Normalerweise verfügen europäische Großkonzerne bereits über umfangreiches Know-How und fundiertes Wissen im Bereich der Qualitätssicherung, CE-Konformitätsbewertung und des Exports. Nichtsdestotrotz stoßen sie oft an die Grenzen ihrer Kompetenzen und benötigen deshalb eine externe Beratung. Das gilt vor allem aber für mittlere und kleinere Unternehmen, die sich weder Mitarbeiter mit den entsprechenden sprachlichen und fachlichen Kompetenzen leisten, noch ein umfangreiches Können aneignen können.
Die Aufgabe einer Beratungsgesellschaft besteht darin,
- dem Hersteller bei der EAC-Zertifizierung zu helfen,
- die Einreihung der Produkte korrekt durchzuführen,
- notwendige technische Unterlagen vorzubereiten und fehlerfrei zu übersetzen,
- sowie vor allem eine richtige akkreditierte Zertifizierungsstelle, ein entsprechendes Prüflabor und einen aufrichtigen bevollmächtigten Vertreter auszuwählen.
Die Beratungsgesellschaft spielt bei der Zertifizierung deshalb eine so große Rolle, da die Beratungsgesellschaft und nicht die Zertifizierungsstelle Ihr Ansprechpartner im Laufe der EAC-Zertifizierung sein wird. Die Erfahrung zeigt, dass man oft vergeblich auf Unterstützung oder Auskunft seitens der Zertifizierungsstelle wartet, sobald die Rechnung bezahlt wurde.
Deshalb ist die Unabhängigkeit der Beratungsgesellschaft von der Zertifizierungsstelle für einen erfolgreichen und reibungslosen Ablauf des Verfahrens entscheidend. Es ist vorteilhaft einen kompetenten Berater an seiner Seite zu haben, der einen im Zweifelsfall unterstützen kann.

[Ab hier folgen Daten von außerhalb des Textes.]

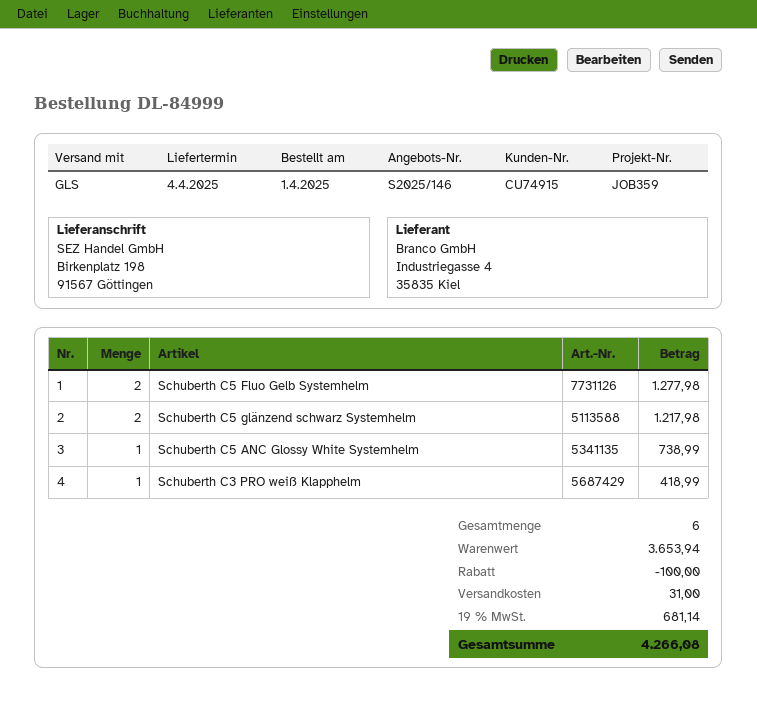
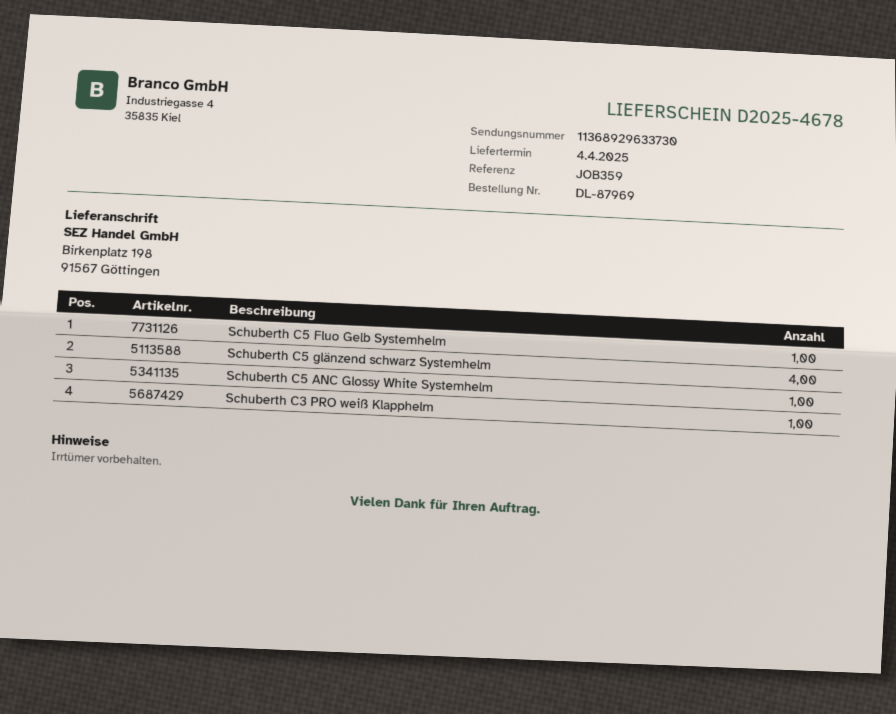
order number: DL-84999 -> DL-87969
Schuberth C5 Fluo Gelb Systemhelm: 2 -> 1
Schuberth C5 glänzend schwarz Systemhelm: 2 -> 4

Da sich oft dubiose Anbieter hinter den angeblich renommiertesten und staatlich akkreditierten Dienstleistern verbergen, sollte man bei der Auswahl der Beratungsgesellschaft auf folgende Dinge achten:
- Referenzen anderer Kunden aus der gleichen Industriebranche
- ordnungsgemäße Registrierung im Handelsregister
- transparente Gesellschaftsstruktur
Bevollmächtigter Vertreter
Laut dem aktuellen Recht der Eurasischen Wirtschaftsunion, dürfen nur die im Hoheitsgebiet der Eurasischen Wirtschaftsunion ansässigen Unternehmen die EAC-Zertifizierung beantragen oder die Registrierung einer EAC-Deklaration (EAC-Konformitätserklärung) vornehmen.

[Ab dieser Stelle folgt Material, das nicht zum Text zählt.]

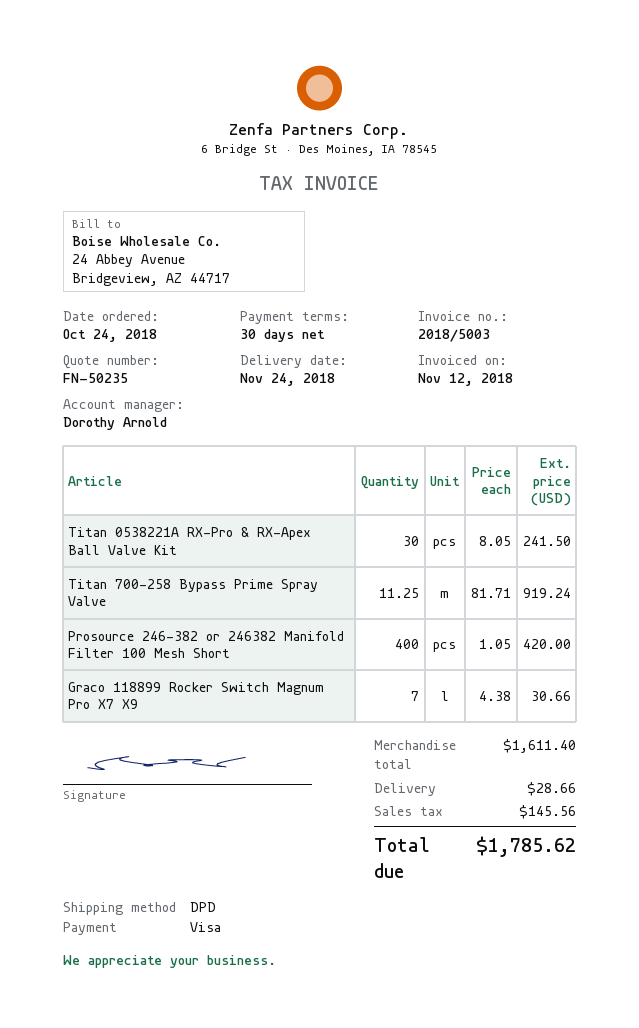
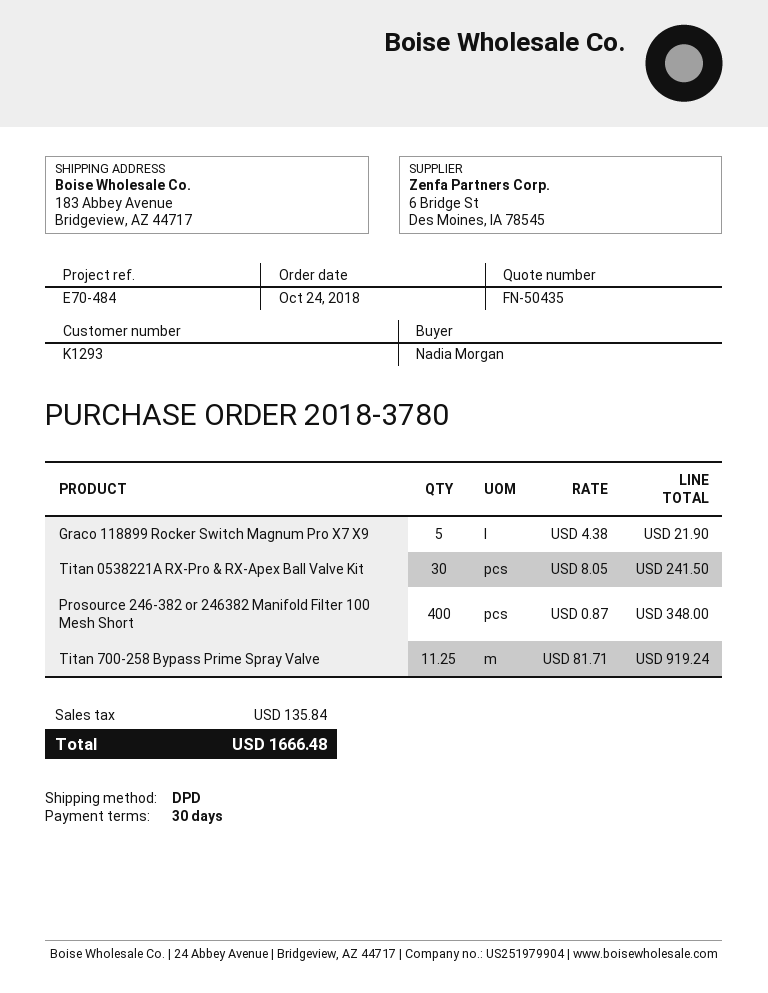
quote number: FN-50235 -> FN-50435
Prosource 246-382 or 246382 Manifold Filter 100 Mesh Short: 400 x 1.05 = 420.00 -> 400 x 0.87 = 348.00
Graco 118899 Rocker Switch Magnum Pro X7 X9: 7 x 4.38 = 30.66 -> 5 x 4.38 = 21.90
shipping: 28.66 -> none
tax: 145.56 -> 135.84
total: 1785.62 -> 1666.48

Die Unternehmen, die sich außerhalb der Eurasischen Wirtschaftsunion befinden, zum Beispiel in Deutschland oder in anderen EU-Staaten, sind grundsätzlich nicht berechtigt eigene Produkte selbst zu zertifizieren. Der Grund hierfür liegt darin, dass die Durchsetzung der Forderungen durch entsprechende Regulierungsbehörden in der EAWU schwierig sein kann, vor allem wenn ausländische Unternehmen gegen die technischen Regelwerke verstoßen.

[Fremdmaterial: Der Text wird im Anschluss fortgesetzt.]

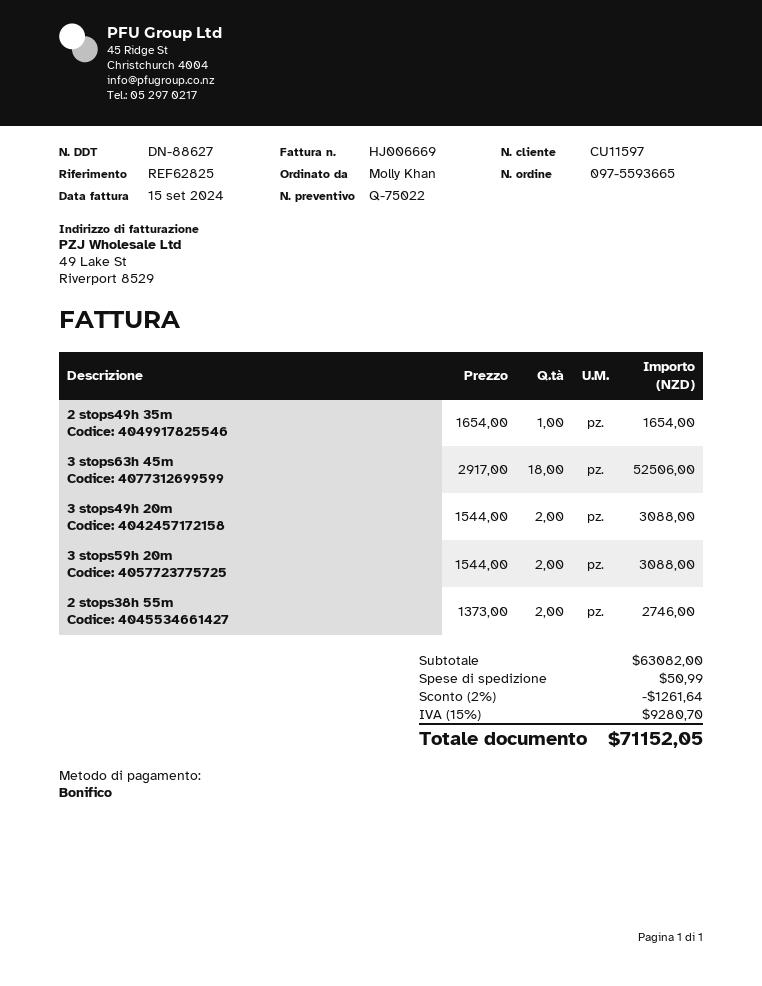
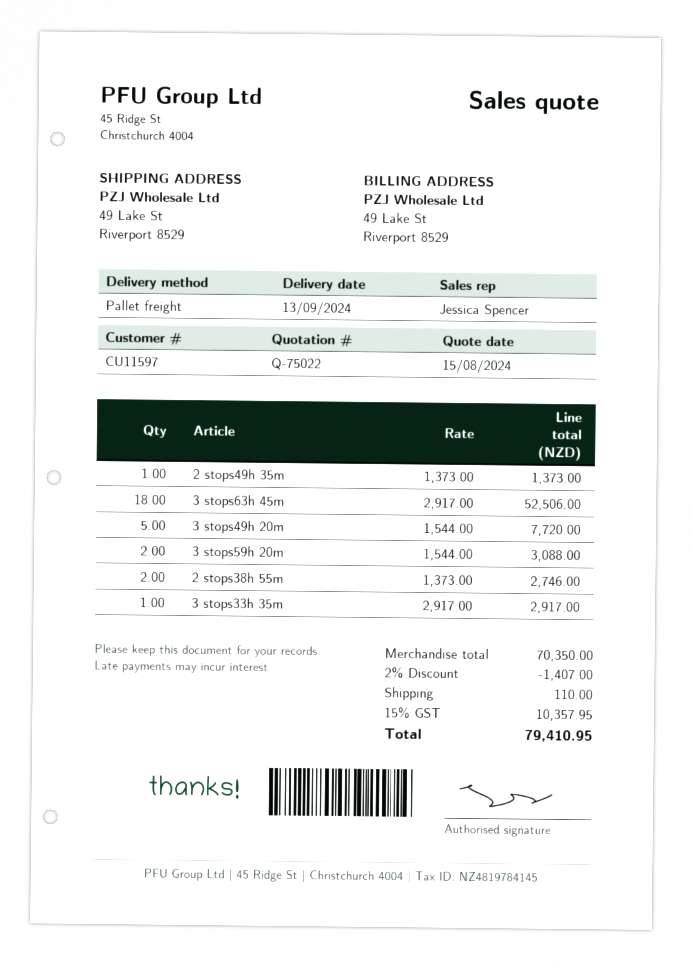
2 stops49h 35m: 1 x 1654.00 = 1654.00 -> 1 x 1373.00 = 1373.00
3 stops49h 20m: 2 x 1544.00 = 3088.00 -> 5 x 1544.00 = 7720.00
3 stops33h 35m: none -> 1 x 2917.00 = 2917.00
subtotal: 63082.00 -> 70350.00
discount: 2% = 1261.64 -> 2% = 1407.00
shipping: 50.99 -> 110.00
tax: 15% = 9280.70 -> 15% = 10357.95
total: 71152.05 -> 79410.95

Dieses Problem kann vermieden werden, wenn der Hersteller einen bevollmächtigten Vertreter in der Eurasischen Wirtschaftsunion benennt, der die Zertifizierung im Auftrag des Herstellers durchführt.
Da der bevollmächtigte Vertreter als Anlaufstelle für die Marktüberwachung dient, müssen folgende Bedingungen erfüllt sein:
- Der bevollmächtigte Vertreter muss im Hoheitsgebiet eines Mitgliedstaates der Wirtschaftsunion registriert werden.
- Ein Vertrag zwischen dem Hersteller und dem bevollmächtigten Vertreter zur Durchführung der EAC-Zertifizierung oder der EAC-Erklärung muss abgeschlossen werden.
- Der bevollmächtigte Vertreter übernimmt die Verantwortung für die Einhaltung der Qualitäts- und Sicherheitsstandards.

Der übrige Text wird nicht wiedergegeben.